The committee is responsible for ensuring agencies work together to protect adults who may be at risk of harm.

The committee performs a number of crucial functions in Angus including the co-ordination of training for professionals and other staff, the development of policies, procedures and protocols, ensuring the effectiveness and quality of local adult protection services through continuous improvement and the provision of public information about adult protection.

It comprises Angus Council Children, Families and Justice Services; Angus Council Housing Service; Angus Health and Social Care Partnership; NHS Tayside; Police Scotland; Scotland Fire and Rescue Service; Scottish Ambulance Service; Independent and Private Care Providers (representative); General Practitioners (representative); Angus Independent Advocacy; Angus Carers.


Angus Health and Social Care Partnership manages all operational adult health and social care services in Angus through the Chief Officer. The Chief Officer acts on behalf of the Chief Executive of Angus Council and the Chief Executive of NHS Tayside. The Chief Officer of Angus HSCP ensures that all decisions made by the Angus Integration Joint Board are delivered.

Services operated by Angus HSCP include unplanned admissions to hospital; Primary care services, including GPs and community nursing; Allied health professionals, for example physiotherapists and occupational therapists; Social work assessment; Social work services for adults and older people; Services and support for adults with physical disabilities and learning disabilities; Community mental health services; Community dental, ophthalmic and pharmaceutical services; Support for carers.

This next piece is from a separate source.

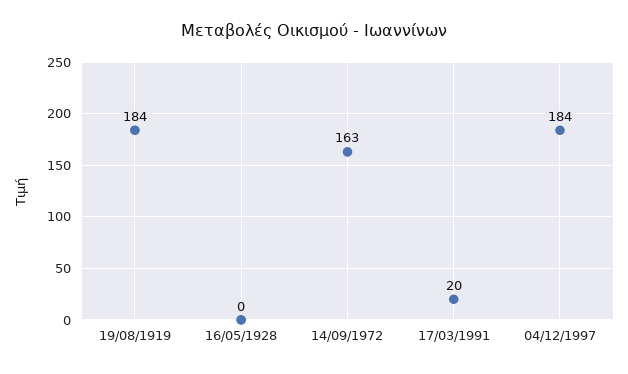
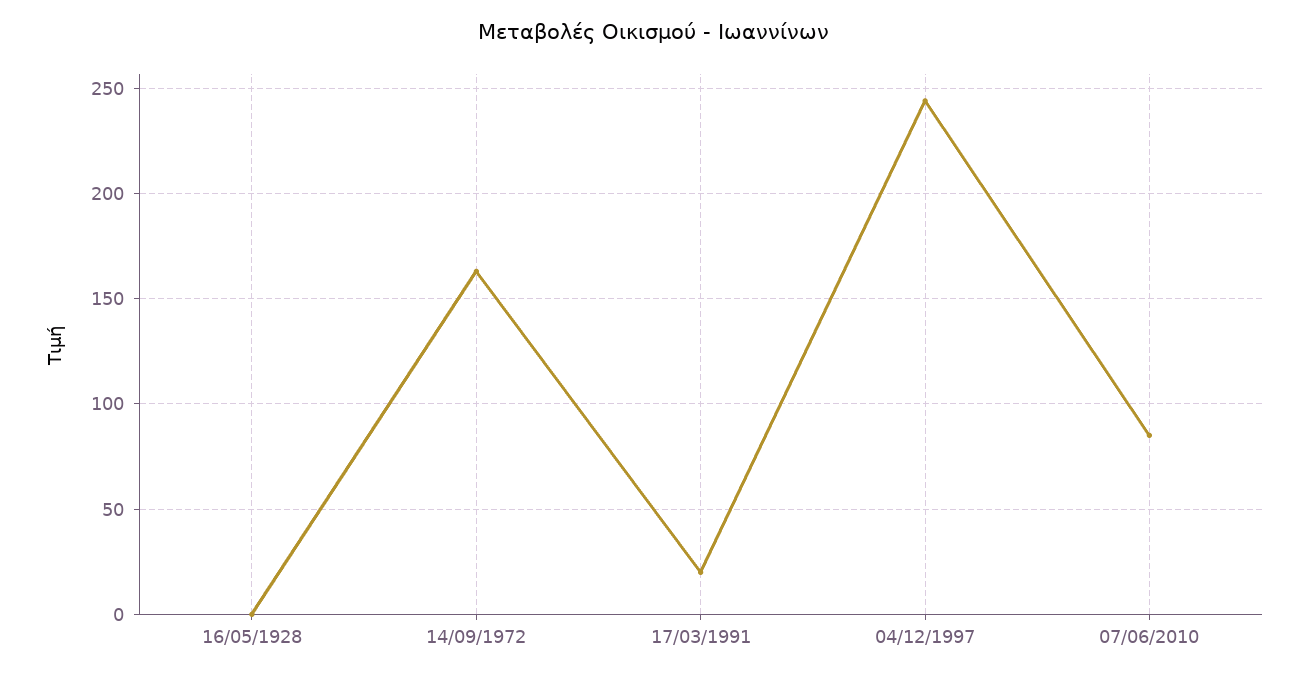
19/08/1919: 184 -> none
04/12/1997: 184 -> 245
07/06/2010: none -> 85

Angus Chief Officer Group for Public Protection (COG) brings together the Chief Officers from Angus Council, NHS Tayside, Police Scotland, and Angus Health & Social Care Partnership to provide strategic leadership in developing effective public protection services for people at risk of harm in Angus.

Individually agencies are responsible for the public protection services delivered by our own organisations. Collectively, they are responsible for developing and delivering the best services possible through partnership working.